The answer must restate the records below word for word.

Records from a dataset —
::::
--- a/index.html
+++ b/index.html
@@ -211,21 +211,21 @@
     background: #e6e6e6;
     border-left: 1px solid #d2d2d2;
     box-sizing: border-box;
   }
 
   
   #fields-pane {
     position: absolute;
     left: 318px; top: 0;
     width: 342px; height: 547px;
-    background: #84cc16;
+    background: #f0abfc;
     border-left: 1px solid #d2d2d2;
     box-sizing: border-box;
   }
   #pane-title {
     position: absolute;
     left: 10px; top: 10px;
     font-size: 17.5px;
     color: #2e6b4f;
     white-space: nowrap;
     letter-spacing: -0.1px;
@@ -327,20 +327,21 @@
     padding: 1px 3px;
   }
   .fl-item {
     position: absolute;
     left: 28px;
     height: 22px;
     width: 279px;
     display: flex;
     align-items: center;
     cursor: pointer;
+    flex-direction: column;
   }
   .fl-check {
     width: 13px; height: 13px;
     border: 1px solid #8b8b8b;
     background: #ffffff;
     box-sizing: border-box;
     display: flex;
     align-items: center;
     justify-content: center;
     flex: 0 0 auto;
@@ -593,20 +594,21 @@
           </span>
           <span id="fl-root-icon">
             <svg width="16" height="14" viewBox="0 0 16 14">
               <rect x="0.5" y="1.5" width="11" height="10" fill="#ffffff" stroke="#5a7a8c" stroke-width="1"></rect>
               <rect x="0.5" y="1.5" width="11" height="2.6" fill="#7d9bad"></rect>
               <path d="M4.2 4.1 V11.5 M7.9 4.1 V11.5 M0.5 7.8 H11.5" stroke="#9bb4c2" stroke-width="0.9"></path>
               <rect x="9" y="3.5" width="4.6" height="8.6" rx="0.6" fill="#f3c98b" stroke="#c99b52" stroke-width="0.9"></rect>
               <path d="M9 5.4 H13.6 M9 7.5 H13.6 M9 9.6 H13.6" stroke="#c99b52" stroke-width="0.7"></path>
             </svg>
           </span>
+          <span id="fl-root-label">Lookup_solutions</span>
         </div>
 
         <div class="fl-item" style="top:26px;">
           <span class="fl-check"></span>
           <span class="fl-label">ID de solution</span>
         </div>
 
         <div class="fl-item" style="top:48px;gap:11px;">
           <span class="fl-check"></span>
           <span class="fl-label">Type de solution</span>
::::
Response area —
--- a/index.html
+++ b/index.html
@@ -211,21 +211,21 @@
     background: #e6e6e6;
     border-left: 1px solid #d2d2d2;
     box-sizing: border-box;
   }
 
   
   #fields-pane {
     position: absolute;
     left: 318px; top: 0;
     width: 342px; height: 547px;
-    background: #84cc16;
+    background: #f0abfc;
     border-left: 1px solid #d2d2d2;
     box-sizing: border-box;
   }
   #pane-title {
     position: absolute;
     left: 10px; top: 10px;
     font-size: 17.5px;
     color: #2e6b4f;
     white-space: nowrap;
     letter-spacing: -0.1px;
@@ -327,20 +327,21 @@
     padding: 1px 3px;
   }
   .fl-item {
     position: absolute;
     left: 28px;
     height: 22px;
     width: 279px;
     display: flex;
     align-items: center;
     cursor: pointer;
+    flex-direction: column;
   }
   .fl-check {
     width: 13px; height: 13px;
     border: 1px solid #8b8b8b;
     background: #ffffff;
     box-sizing: border-box;
     display: flex;
     align-items: center;
     justify-content: center;
     flex: 0 0 auto;
@@ -593,20 +594,21 @@
           </span>
           <span id="fl-root-icon">
             <svg width="16" height="14" viewBox="0 0 16 14">
               <rect x="0.5" y="1.5" width="11" height="10" fill="#ffffff" stroke="#5a7a8c" stroke-width="1"></rect>
               <rect x="0.5" y="1.5" width="11" height="2.6" fill="#7d9bad"></rect>
               <path d="M4.2 4.1 V11.5 M7.9 4.1 V11.5 M0.5 7.8 H11.5" stroke="#9bb4c2" stroke-width="0.9"></path>
               <rect x="9" y="3.5" width="4.6" height="8.6" rx="0.6" fill="#f3c98b" stroke="#c99b52" stroke-width="0.9"></rect>
               <path d="M9 5.4 H13.6 M9 7.5 H13.6 M9 9.6 H13.6" stroke="#c99b52" stroke-width="0.7"></path>
             </svg>
           </span>
+          <span id="fl-root-label">Lookup_solutions</span>
         </div>
 
         <div class="fl-item" style="top:26px;">
           <span class="fl-check"></span>
           <span class="fl-label">ID de solution</span>
         </div>
 
         <div class="fl-item" style="top:48px;gap:11px;">
           <span class="fl-check"></span>
           <span class="fl-label">Type de solution</span>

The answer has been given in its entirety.